Ai Weiwei Invites Chinese President Xi Jinping To visit His Berlin Exhibition

The conceptual Chinese artist Ai Weiwei has personally invited the Chinese President Xi Jinping to visit his exhibition in Berlin, during the leader’s visit to Germany, later this month. The dissident artist who had his passport confiscated following a ninety day detention in 2011 is unable to leave his country to attend. Mr Ai hopes that one day he’ll meet the president. “We grew up, both of us, during the Cultural Revolution. We are products of that system. Why did I become so different? I would very much like to meet him one time, to discuss privately, so I can understand some of these things that have been puzzling me.

Mr Ai said; “It would be good if the president found the time to go visit the exhibition. He would see how a man of the same age as him and from the same background can become a totally different person,” Ai told the daily Suddeutsche Zeitung on Saturday. “We both belong to what is known as the second red generation. Our parents were the generation that founded communism. In fact, his father and my father were good friends.”

Xi Jinping is on an official visit to Berlin as part of a larger European whistle stop tour which takes place from 22 March until 1 April. This is the most comprehensive exhibition of Mr Ai’s work. The installation is currently under way at Berlin’s Martin-Gropius Bau hall.
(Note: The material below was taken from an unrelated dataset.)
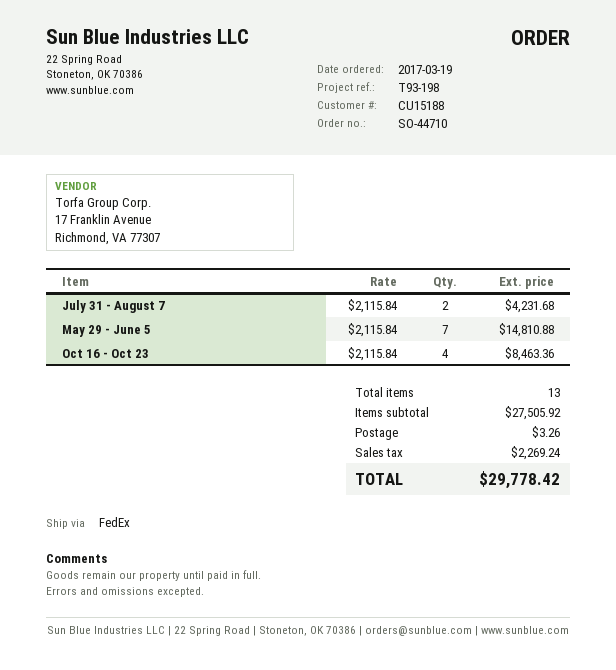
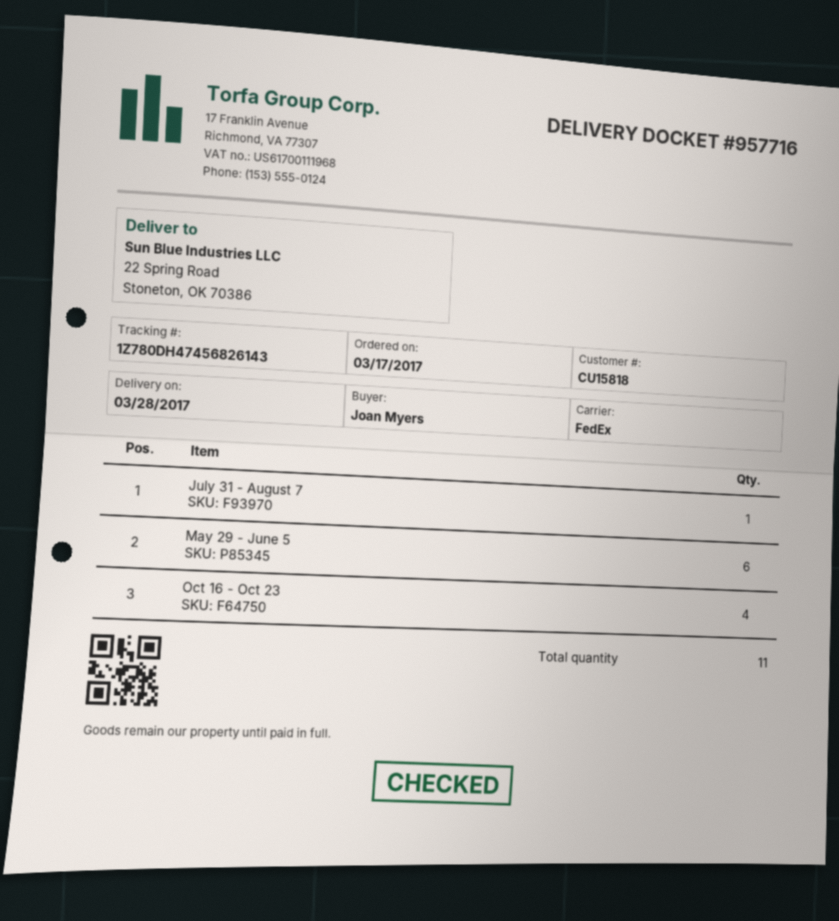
order date: 2017-03-19 -> 2017-03-17
customer number: CU15188 -> CU15818
July 31 - August 7: 2 -> 1
May 29 - June 5: 7 -> 6
total quantity: 13 -> 11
Mr Ai positions himself in and out of his Beijing studio as a cultural arbiter. Compelled by a sense of social conscience, his artistic practice extends across many roles, from filmmaker and photographer, to writer, publisher, curator and architect. As an heir to Marcel Duchamp and Andy Warhol, yet digging deep into Chinese heritage, he moves freely between a variety of formal languages, reflecting on contemporary geopolitics. In recycling historical materials, loaded with meaning, such as Han Dynasty vases or wood from destroyed temples, Ai distils ancient and modern aesthetics in works of salvage or iconoclasm. Public commissions, like bringing 1,001 Chinese citizens to the small German town of Kassel for documenta 12 (Fairytale, 2007), or the pouring of hundreds of millions of handmade porcelain seeds into the Tate’s Turbine Hall (Sunflower Seeds, 2010), are audacious gestures that command global attention, but always underlain with humor and compassion. He is one of the leading cultural figures of his generation and consistently displays great courage in placing himself at risk to affect social change through his art. He serves as an example for legitimate social criticism and free expression both in China and internationally.